Fiche LAC KARIBA
L'éprouvante construction du barrage de Kariba

 

Source : guide Lonely Planet, "Zimbabwe et Botswana", mars 1999.

L'histoire de Kariba se condond avec celle du barrage. La ville de Kariba, comptant aujourd'hui environ 13 000 habitants, a surgi e 1955 en tant que cammpement de chantier de l'Impresit, la société italienne chargée de la construction du barrage. Ingénieurs et ouvriers, en butte à d'innombrables difficultés, y logaient durant les travaux.

Désespéré, le peuple batonka, qui occupait la vallée du Zambèze supérieur, et qui devait être déplacé avant l'inondation de son territoire, invoqua l'aide de Nyaminyami, le dieu du fleuve à tête de poisson et queue de serpent, le suppliant d'intervenir pour préserver son environnement et ses intérêts.

Nyaminyami accéda aux prières de ses fidèles en s'opposant violemment au projet de barrage. Le jour de Noël 1955, une élévation brutale du niveau du fleuve balaya le pont flottant du chantier et noya les fondations inachevées du coffrage. La seconde épreuve fut une canicule inaccoutumée qui ralentit considérablement les travaux. En juillet 1957 durant la saison sèche, un orage torrentiel s'abattit sur la région, et les eaux déchaînées du Zambèze endommagèrent le coffrage principal du barrage.

En mars de l'année suivante, une autre anomalie climatique - une inondation comme survient une seule en un millénaire - déversa 16 000 m3 d'eau à la seconde sur le chantier, détruisant de nouveau le coffrage, ainsi que le pont routier suspendu au-dessus du fleuve. En tout, 86 ouvriers furent tués pendant la construction : 18 d'entre eux furent enterrés dans le béton, le barrage étant probablement devenu la plus grande pierre tombale du monde.
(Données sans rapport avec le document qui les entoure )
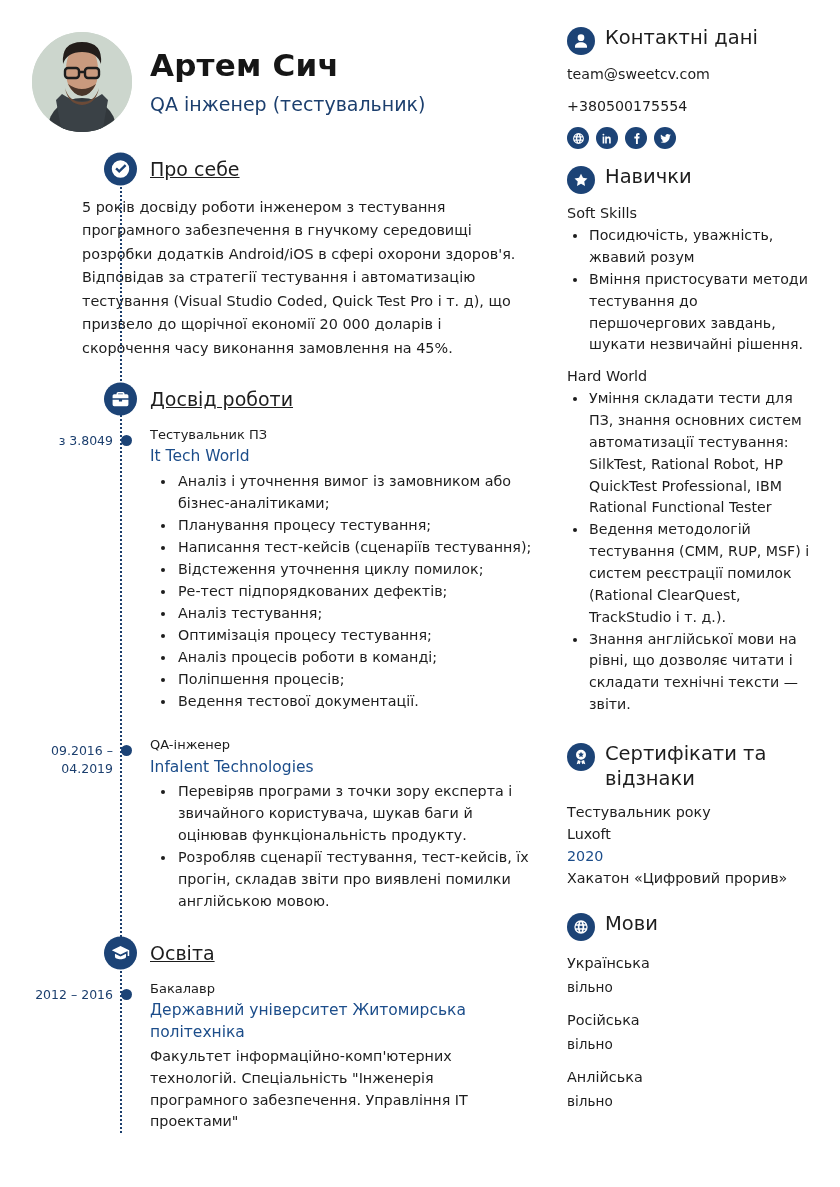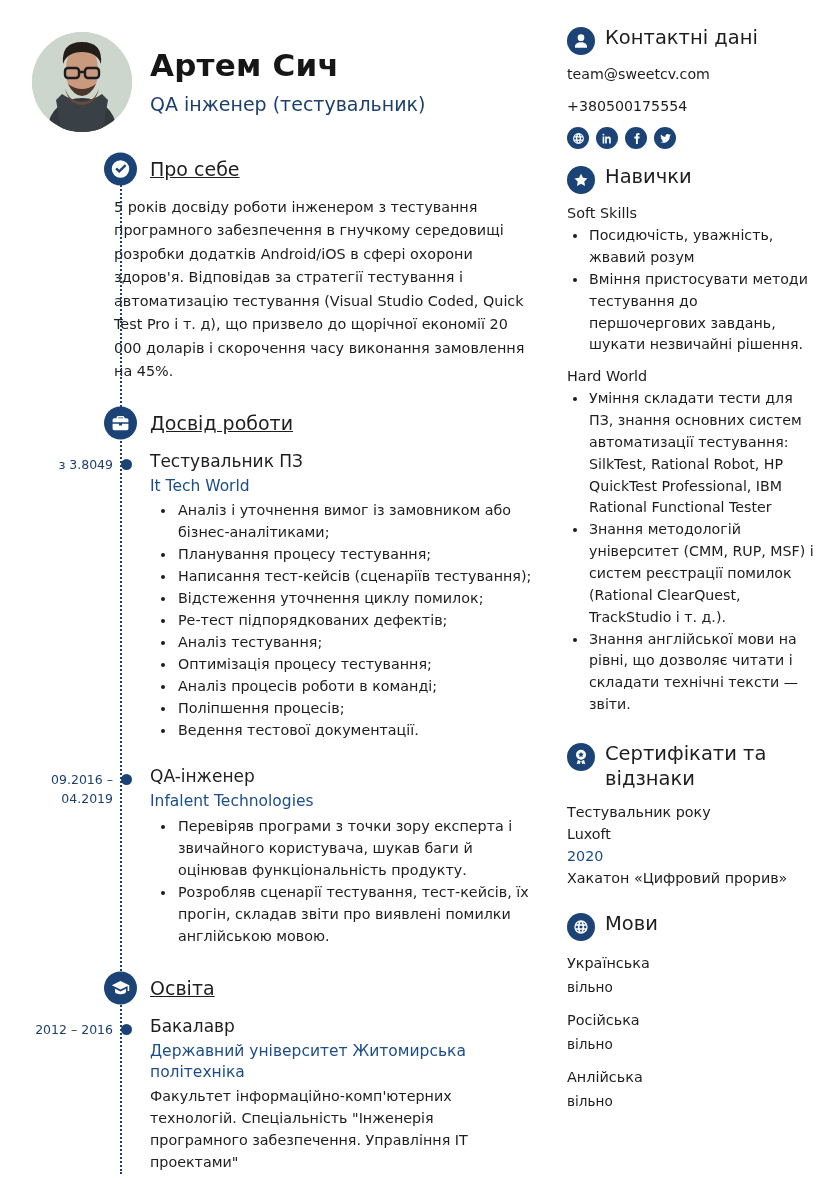"5 років досвіду роботи інженером" .about-body { margin-left: 114px -> 82px }
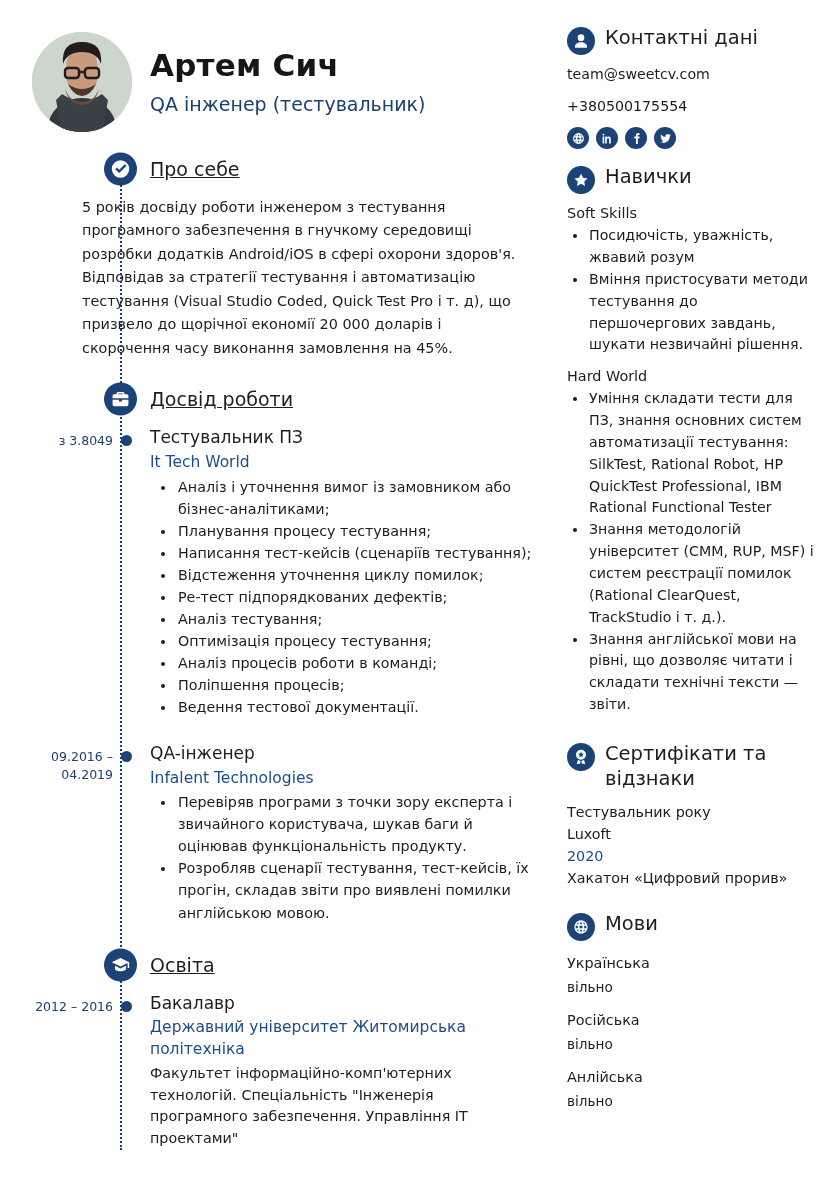"Тестувальник ПЗ" .entry-title { font-size: 17px -> 13px }
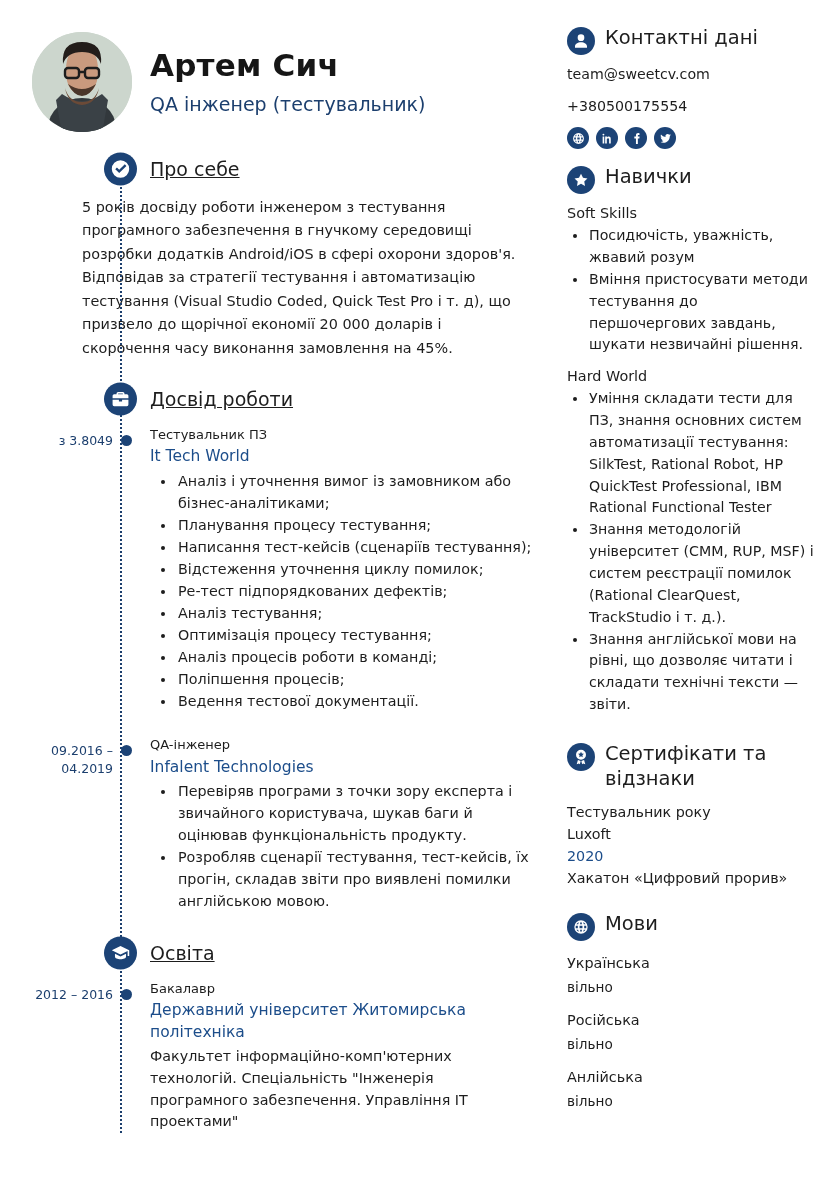"Знання методологій університет (CMM," li { text: Знання методологій університет -> Ведення методологій тестування }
Après avoir réchappé aux catastrophes climatiques et aux tragédies mortelles, les 10 000 ouvriers d'Impresit achevèrent le mur principal du barrage en décembre 1958. Les eaux commencèrent alors à monter, puis inondèrent les vallées et les affluents du Zambèze moyen. 5 000 animaux, représentant plus de 35 espèces dont des reptiles (et même des mambas noirs !), furent évacués entre mars et décembre 1959 au cours de l'opération Noé. Non sans problèmes aussi, 50 000 Batonkas furent évacués et réinstallés sur des terres plus élevées. Le dieu du fleuve parraissait néanoins s'être rasséréné.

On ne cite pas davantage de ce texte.